● **Problem to work on**:
Pull every line from the records that has the word "font" in it.

——

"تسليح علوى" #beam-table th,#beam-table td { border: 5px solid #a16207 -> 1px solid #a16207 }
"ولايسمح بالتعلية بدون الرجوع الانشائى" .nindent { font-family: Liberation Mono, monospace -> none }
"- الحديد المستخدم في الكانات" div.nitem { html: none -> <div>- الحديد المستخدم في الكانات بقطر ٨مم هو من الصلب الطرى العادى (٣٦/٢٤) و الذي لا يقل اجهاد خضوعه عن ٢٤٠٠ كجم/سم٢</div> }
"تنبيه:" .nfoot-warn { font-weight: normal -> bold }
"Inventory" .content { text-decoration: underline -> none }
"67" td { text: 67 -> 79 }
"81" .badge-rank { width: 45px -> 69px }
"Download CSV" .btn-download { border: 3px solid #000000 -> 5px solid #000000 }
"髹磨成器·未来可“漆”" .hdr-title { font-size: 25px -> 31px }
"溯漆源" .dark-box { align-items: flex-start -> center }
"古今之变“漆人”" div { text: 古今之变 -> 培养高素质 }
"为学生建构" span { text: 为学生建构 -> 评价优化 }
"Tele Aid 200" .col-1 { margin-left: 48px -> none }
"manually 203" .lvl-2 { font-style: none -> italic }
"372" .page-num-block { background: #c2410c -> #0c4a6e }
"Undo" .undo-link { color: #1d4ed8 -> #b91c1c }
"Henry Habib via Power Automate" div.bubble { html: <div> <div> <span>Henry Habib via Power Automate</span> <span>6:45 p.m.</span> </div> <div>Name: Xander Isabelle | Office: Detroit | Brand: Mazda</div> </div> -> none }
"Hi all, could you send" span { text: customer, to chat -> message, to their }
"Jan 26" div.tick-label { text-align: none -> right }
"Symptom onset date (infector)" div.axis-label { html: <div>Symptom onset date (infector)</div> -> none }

——

● **Solution**:
"ولايسمح بالتعلية بدون الرجوع الانشائى" .nindent { font-family: Liberation Mono, monospace -> none }
"تنبيه:" .nfoot-warn { font-weight: normal -> bold }
"髹磨成器·未来可“漆”" .hdr-title { font-size: 25px -> 31px }
"manually 203" .lvl-2 { font-style: none -> italic }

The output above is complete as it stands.